Don’t “should” the small stuff

And other responses to my inner critic

Photo by David Perlman.


Hi friends and fans! How was your summer? Mine was pretty quiet. I found myself with more unstructured time than I'd had in a while, and though that can be lovely, it can also be disquieting. Was there more I should be doing to drum up work? I wondered. Should I be looking for different kinds of work? How should I fill the blank space in my calendar?


One day, as I mulled over these questions for the umpteenth time, I quite literally heard a voice in my head say: You wanted writing time? Well, this is it.

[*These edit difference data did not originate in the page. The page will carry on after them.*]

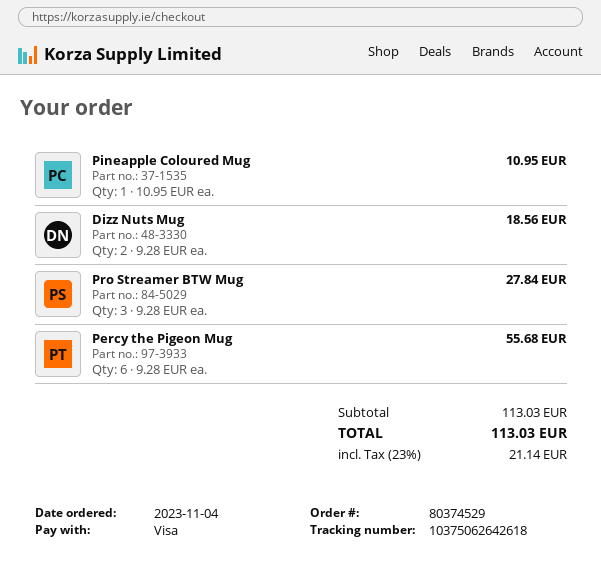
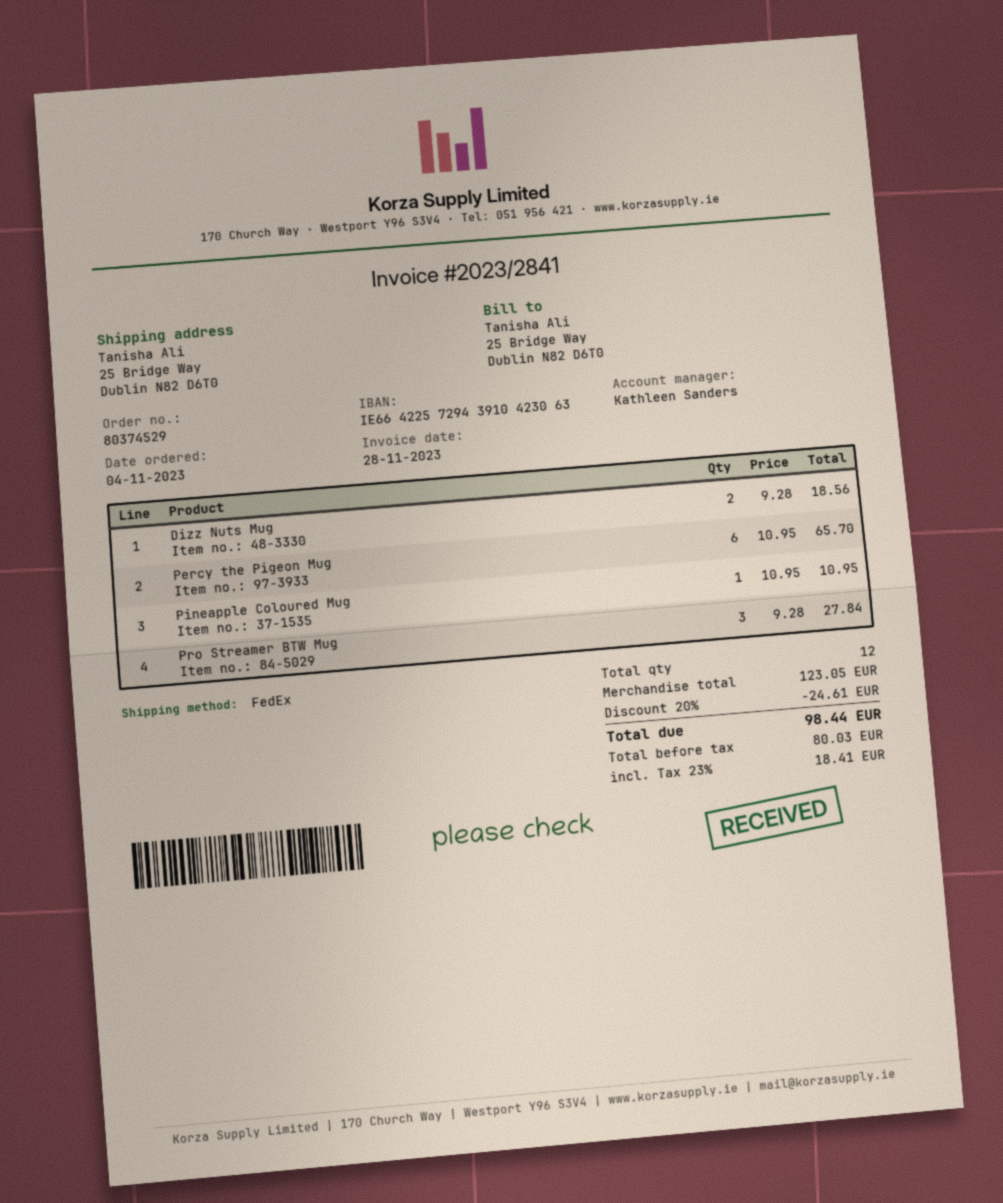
Percy the Pigeon Mug: 6 x 9.28 = 55.68 -> 6 x 10.95 = 65.70
subtotal: 113.03 -> 123.05
discount: none -> 20% = 24.61
tax: 23% = 21.14 -> 23% = 18.41
total: 113.03 -> 98.44

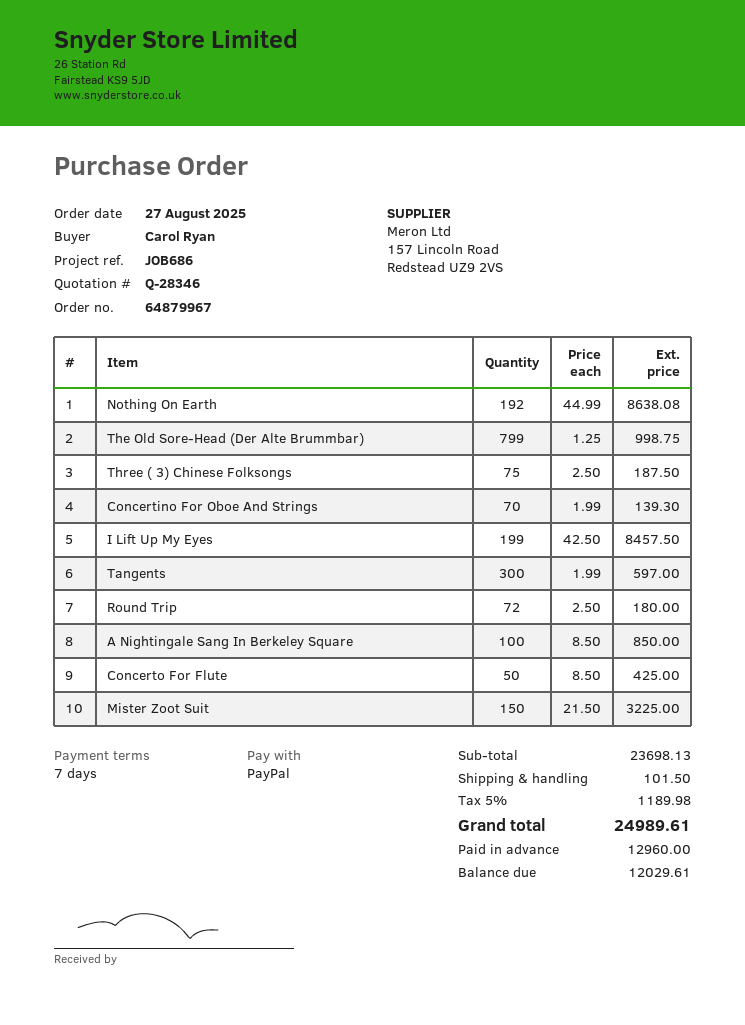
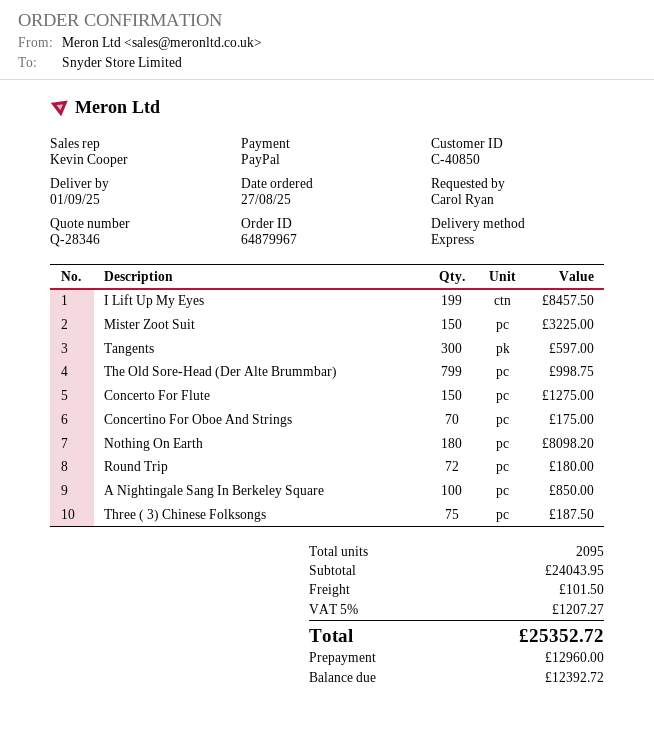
Nothing On Earth: 192 for 8638.08 -> 180 for 8098.20
Concertino For Oboe And Strings: 70 for 139.30 -> 70 for 175.00
Concerto For Flute: 50 for 425.00 -> 150 for 1275.00
subtotal: 23698.13 -> 24043.95
tax: 5% = 1189.98 -> 5% = 1207.27
total: 24989.61 -> 25352.72
balance: 12029.61 -> 12392.72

So I wrote. I made myself sit at the computer every day, and in a little over a month I’d finished a major project that I hadn’t been able to focus on when my schedule was fuller. Once complete, I sent it where it needed to go and settled in to wait for a response. (The publishing business moves at a glacial pace. I’m getting used to it.)

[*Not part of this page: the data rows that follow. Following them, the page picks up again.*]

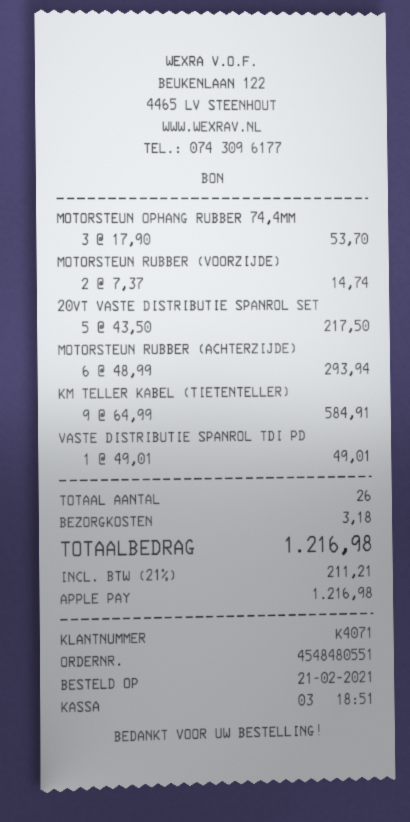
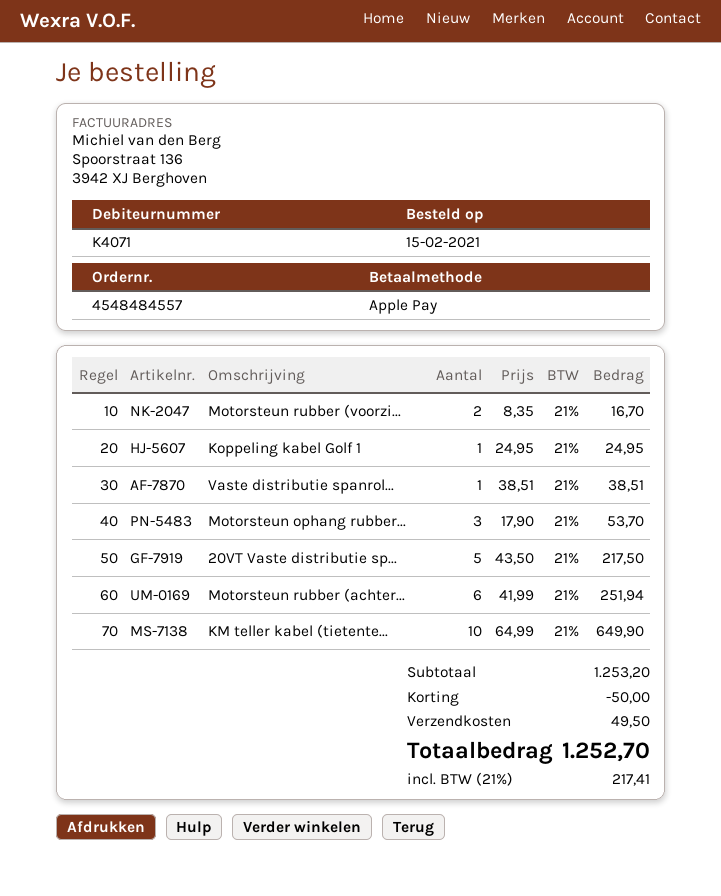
order number: 4548480551 -> 4548484557
order date: 2021-02-21 -> 2021-02-15
MOTORSTEUN RUBBER (VOORZIJDE): 2 x 7.37 = 14.74 -> 2 x 8.35 = 16.70
MOTORSTEUN RUBBER (ACHTERZIJDE): 6 x 48.99 = 293.94 -> 6 x 41.99 = 251.94
KM TELLER KABEL (TIETENTELLER): 9 x 64.99 = 584.91 -> 10 x 64.99 = 649.90
VASTE DISTRIBUTIE SPANROL TDI PD: 1 x 49.01 = 49.01 -> 1 x 38.51 = 38.51
Koppeling kabel Golf 1: none -> 1 x 24.95 = 24.95
discount: none -> 50.00
shipping: 3.18 -> 49.50
tax: 21% = 211.21 -> 21% = 217.41
total: 1216.98 -> 1252.70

Then I had a burst of inspiration for a new project. I started writing; I fizzled out. I started researching; I trailed off. The summer came to a close. Now, faced with some more potential writing time in the coming weeks, the critic in my head is beginning to bully me.


You should build your audience. You should pitch to publications. You should develop that new idea. You should do some more research. You should write a new blog post. You should spend more time on Instagram. You should spend less time on Instagram. You should…


The life of a freelance artist contains inevitable gaps. They’re the days with no incoming emails, the weeks with no assignments, the months in which inspiration feels as distant as the moon. But it’s common knowledge that nothing will happen if you simply snuggle into your nest of laurels and wait for opportunities to appear. As we’re constantly reminded by the myriad of books, articles, columns, and social media posts directed at creators: if you want to succeed, you have to put yourself out there. Build your brand! Find a community! Create more content! If you don’t do these things, it’s implied, you’ll remain on the couch holding a tub of ice cream and watching someone else’s work on TV for the rest of your (truncated) career.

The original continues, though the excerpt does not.